“Yes,” I said.
A gust of wind mussed Jennifer’s hair and she smoothed it back carefully. She was so calm, even amused. “I’ve seen the genealogy. One of the perks of that Mormon obsession with records. They were easy to find. Rebecca’s mother was born in 1930. Rebecca was born in 1970, a surprise child at the end of what looked like a childless marriage. Sarah was born in 1985.” Jennifer looked at me meaningfully.
I did the math in my head as Jennifer watched me, clearly giving me extra time in case I was very slow. So Rebecca’s mother would have been fifty-five when Sarah was born. That made it pretty much impossible for her to conceive without intervention that would probably not have existed at the time.
Rebecca was not Sarah’s sister, but her mother. I was rocked to my core. Everything I had thought about the two of them, about Stephen, about Talitha: it was all wrong. Her own daughter had married her husband? Why wasn’t Rebecca disgusted by that? It was practically incest.
“You told Stephen,” I said, sure she had done it for some reason of her own.
“I was trying to get him to change the will to my benefit. He came up with the idea about the children and the will on Saturday night, after he had that argument with Joanna. I tried to convince the other wives to talk him out of it, but they wouldn’t listen to me. I tried to talk him out of it on Monday, too, when he came to visit me here with you and your oh-so-righteous husband in tow.”

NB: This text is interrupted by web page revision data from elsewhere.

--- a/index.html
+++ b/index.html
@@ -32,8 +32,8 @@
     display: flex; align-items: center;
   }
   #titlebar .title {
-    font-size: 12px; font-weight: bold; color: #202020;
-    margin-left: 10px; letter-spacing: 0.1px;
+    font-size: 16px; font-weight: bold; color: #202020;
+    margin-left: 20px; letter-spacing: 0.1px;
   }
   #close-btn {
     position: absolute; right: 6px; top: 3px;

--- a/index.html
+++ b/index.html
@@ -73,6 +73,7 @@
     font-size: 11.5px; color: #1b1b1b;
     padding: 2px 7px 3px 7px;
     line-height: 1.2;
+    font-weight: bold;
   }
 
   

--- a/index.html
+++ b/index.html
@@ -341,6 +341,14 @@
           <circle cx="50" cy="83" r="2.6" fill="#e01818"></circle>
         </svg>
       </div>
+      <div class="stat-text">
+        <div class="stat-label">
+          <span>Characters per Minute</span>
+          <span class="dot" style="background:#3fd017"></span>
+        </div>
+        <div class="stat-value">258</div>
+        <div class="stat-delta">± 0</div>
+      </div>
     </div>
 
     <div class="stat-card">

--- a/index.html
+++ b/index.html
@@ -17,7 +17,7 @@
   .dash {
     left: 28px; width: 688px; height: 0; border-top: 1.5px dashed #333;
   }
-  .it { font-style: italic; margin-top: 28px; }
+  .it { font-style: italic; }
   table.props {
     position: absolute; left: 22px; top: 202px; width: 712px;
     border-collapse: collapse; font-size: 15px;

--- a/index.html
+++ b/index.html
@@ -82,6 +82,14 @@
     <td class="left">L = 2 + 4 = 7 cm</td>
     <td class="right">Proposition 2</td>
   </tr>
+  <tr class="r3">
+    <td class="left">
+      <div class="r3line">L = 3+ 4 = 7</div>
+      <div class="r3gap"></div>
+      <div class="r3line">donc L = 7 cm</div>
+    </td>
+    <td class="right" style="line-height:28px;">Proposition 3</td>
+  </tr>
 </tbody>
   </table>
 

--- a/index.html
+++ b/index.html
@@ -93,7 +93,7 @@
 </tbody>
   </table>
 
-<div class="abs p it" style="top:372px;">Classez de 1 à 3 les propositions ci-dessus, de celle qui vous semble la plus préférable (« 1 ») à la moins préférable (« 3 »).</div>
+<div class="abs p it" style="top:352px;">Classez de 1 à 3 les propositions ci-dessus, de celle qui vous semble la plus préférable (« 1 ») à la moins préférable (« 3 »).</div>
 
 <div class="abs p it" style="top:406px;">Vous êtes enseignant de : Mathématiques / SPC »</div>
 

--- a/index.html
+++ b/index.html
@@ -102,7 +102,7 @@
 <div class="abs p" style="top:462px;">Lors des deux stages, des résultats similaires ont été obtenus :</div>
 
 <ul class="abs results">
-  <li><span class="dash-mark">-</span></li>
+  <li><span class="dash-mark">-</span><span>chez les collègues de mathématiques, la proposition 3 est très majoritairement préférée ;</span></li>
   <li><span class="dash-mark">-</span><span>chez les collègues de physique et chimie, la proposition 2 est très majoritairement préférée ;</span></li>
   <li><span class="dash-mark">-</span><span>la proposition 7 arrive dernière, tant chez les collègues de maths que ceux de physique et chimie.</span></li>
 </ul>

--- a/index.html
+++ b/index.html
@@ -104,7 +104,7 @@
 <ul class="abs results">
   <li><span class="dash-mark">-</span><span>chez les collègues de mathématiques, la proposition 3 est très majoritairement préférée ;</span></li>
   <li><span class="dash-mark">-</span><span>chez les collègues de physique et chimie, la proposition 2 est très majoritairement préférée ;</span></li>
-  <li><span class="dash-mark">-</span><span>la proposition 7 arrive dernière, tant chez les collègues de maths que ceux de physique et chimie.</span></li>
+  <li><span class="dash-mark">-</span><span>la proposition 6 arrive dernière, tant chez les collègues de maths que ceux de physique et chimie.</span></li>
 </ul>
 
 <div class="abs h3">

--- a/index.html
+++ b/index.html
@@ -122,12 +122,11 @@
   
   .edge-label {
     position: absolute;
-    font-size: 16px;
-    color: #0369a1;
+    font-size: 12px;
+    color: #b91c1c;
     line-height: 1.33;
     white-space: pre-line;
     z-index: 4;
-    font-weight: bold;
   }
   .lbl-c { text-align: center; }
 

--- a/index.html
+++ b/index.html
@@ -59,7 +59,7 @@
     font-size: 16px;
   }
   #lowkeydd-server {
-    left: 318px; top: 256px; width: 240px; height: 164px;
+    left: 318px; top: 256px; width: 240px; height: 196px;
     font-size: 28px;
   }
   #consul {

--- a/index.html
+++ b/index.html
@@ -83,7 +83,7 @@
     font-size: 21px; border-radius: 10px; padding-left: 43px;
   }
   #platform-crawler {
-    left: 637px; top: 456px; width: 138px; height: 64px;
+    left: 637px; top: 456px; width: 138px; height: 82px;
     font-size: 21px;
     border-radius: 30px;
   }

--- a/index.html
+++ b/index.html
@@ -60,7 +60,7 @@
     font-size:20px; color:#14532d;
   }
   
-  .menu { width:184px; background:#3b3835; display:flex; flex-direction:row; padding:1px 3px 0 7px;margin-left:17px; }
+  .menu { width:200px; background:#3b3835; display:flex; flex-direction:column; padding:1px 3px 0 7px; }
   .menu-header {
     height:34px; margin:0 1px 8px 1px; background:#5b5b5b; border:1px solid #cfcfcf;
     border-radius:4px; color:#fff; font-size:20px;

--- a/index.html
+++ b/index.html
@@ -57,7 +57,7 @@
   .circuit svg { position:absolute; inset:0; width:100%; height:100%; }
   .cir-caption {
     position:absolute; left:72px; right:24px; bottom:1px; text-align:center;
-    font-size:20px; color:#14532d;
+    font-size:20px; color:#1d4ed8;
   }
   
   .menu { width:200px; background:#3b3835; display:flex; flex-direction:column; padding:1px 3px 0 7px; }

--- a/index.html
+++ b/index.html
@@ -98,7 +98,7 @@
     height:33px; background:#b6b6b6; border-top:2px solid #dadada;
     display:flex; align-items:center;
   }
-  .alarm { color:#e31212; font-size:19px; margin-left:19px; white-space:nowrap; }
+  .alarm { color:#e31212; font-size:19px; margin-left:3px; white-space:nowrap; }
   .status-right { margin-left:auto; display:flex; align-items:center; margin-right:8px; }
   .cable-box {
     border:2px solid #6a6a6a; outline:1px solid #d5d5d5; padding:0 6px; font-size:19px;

I felt a twinge of pain at this reference to Kurt, but it did explain something else I’d been meaning to ask Jennifer. Had I at last caught the tail of the right dog here? This had to have all led to Stephen’s death.
“You told all the other wives that Stephen was going to change his will?” This was finally the last thing I was looking for, the timeline that made sense for the murder.
“No. Only Carolyn and Joanna. I didn’t want Rebecca or Sarah to know about it. Sarah doesn’t know the truth yet about Rebecca, and I thought it would upset her and make her unmanageable. She can be very annoying when she is like that.”
For some reason Stephen had decided to change his will in favor of his own biological children, which certainly would not have benefited Jennifer since she hadn’t given him any. So she had told Stephen about Rebecca and Sarah’s being mother and daughter, hoping to get him to change the will in her favor instead. Why would she kill him before she’d been able to convince him to make the changes she wanted?
She’d have waited until she succeeded, and she certainly would have believed she could eventually wear him down. Carolyn and Joanna knew about the change to the will, and Joanna had argued with Stephen over it, presumably because her daughter Grace would be cut out. But what about Sarah? Could she have found out that Talitha was going to be cut out? Was her threat to take Talitha away just that, a threat, when really she was planning to stay because that was the only way she could get some of Stephen’s money?
I still didn’t have the full picture here, but I was close. I just had to poke at a few more things, and I was sure this would break wide open. What would happen after that, I didn’t know, but I would be done with it and could go home to Kurt. I could shake the dust off my feet, as they say in the scriptures, from this evil place.
Jennifer tugged at the splinter in her finger, licking at the blood that came out. Then she went inside, leaving me outside with what felt like as many questions as she’d given me answers.
Chapter 28
I wanted to go back to the main house and get some more sleep to make up for what I’d missed during the night. What I did instead was go directly from Jennifer’s house to Joanna’s. It was only 10 a.m., but it felt much later. I walked inside without knocking, and found Joanna in the kitchen, finishing up dishes by hand.
“Still no dishwasher?” I spoke softly, trying to avoid startling her.
She looked over her shoulder at me and did not seem surprised at my presence. Maybe she’d had a premonition I was coming? “Stephen kept saying he would buy me one, but he never got around to it. Now I’ll probably never get one.”
She put down the dishrag and braced a hand again her lower back to support it. I felt instant sympathy. When my children were small and I picked them up and carried them around all day long, I had done the same thing. I’d always been in pain, and there had always been more to do after the children were in bed. It’s very physical labor, mothering.